Sometimes you don't know how many arguments your function will receive. *args and **kwargs are Python's solution.

*args: variable positional arguments

def sum_all(*args):
  total = 0
  for num in args:
    total += num
  return total

print(sum_all(1, 2, 3))             # 6
print(sum_all(10, 20, 30, 40))      # 100

*args collects all extra positional arguments into a tuple. Inside the function, args is just a regular variable — you can iterate it, index it, len it.

The * is what does the work. The name args is convention; you could write *nums or *xs, but *args is what every Python programmer reads.

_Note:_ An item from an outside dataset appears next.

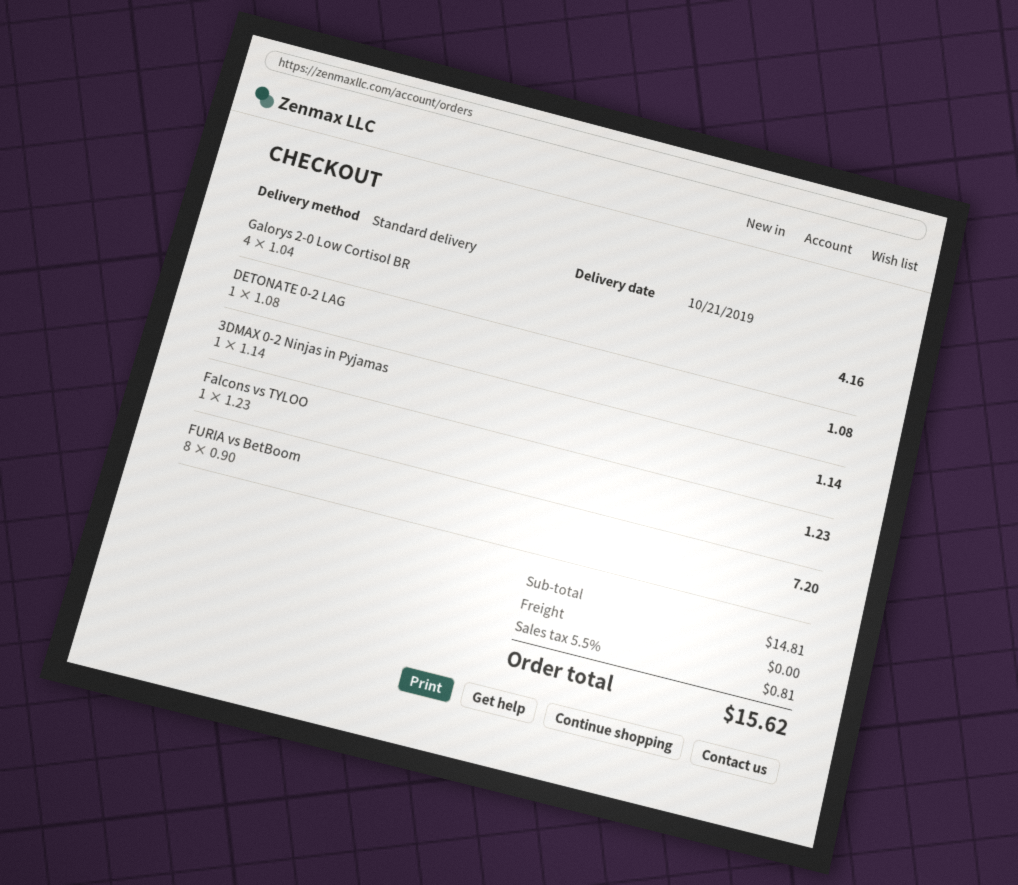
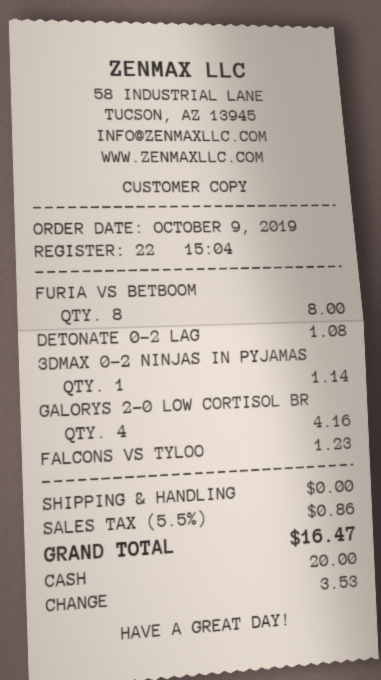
FURIA vs BetBoom: 8 for 7.20 -> 8 for 8.00
tax: 5.5% = 0.81 -> 5.5% = 0.86
total: 15.62 -> 16.47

*args alongside regular parameters

def greet(greeting, *names):
  for name in names:
    print(f"{greeting}, {name}!")

greet("Hello", "Alice", "Bob", "Charlie")
# Hello, Alice!
# Hello, Bob!
# Hello, Charlie!

Regular parameters first, then *args catches the rest. The first argument fills greeting; everything after fills names.

You cannot put a regular positional parameter after *args (without a keyword-only barrier — covered below).

**kwargs: variable keyword arguments

def print_info(**kwargs):
  for key, value in kwargs.items():
    print(f"  {key}: {value}")

print_info(name="Alice", age=25, city="NYC")
#   name: Alice
#   age: 25
#   city: NYC

**kwargs collects extra keyword arguments into a dict. Iterate via .items() like any dict.

Order is preserved (Python 3.7+) — keys appear in the order the caller passed them.

Combining args and *kwargs

def log_event(event, *tags, **details):
  print(f"Event: {event}")
  print(f"  Tags: {', '.join(tags)}")
  for key, value in details.items():
    print(f"  {key}: {value}")

log_event("Login", "auth", "user", ip="10.0.0.1", status="ok")
# Event: Login
#   Tags: auth, user
#   ip: 10.0.0.1
#   status: ok

The order is fixed: positional → *args → keyword-with-defaults → **kwargs. The full grammar:

def f(a, b=1, *args, c, d=2, **kwargs):
    ...
  • a — required positional.
  • b=1 — positional with default.
  • *args — extra positional.
  • c, d=2 — keyword-only (must be passed by name).
  • **kwargs — extra keyword.

Unpacking with * and **

The same * and ** work at the call site too — but they unpack instead of pack.

def add(a, b, c):
  return a + b + c

numbers = [1, 2, 3]
print(add(*numbers))     # 6 — same as add(1, 2, 3)

*list spreads each element as a positional argument. Works with any iterable: lists, tuples, generators.

def greet(name, greeting, punctuation):
  print(f"{greeting}, {name}{punctuation}")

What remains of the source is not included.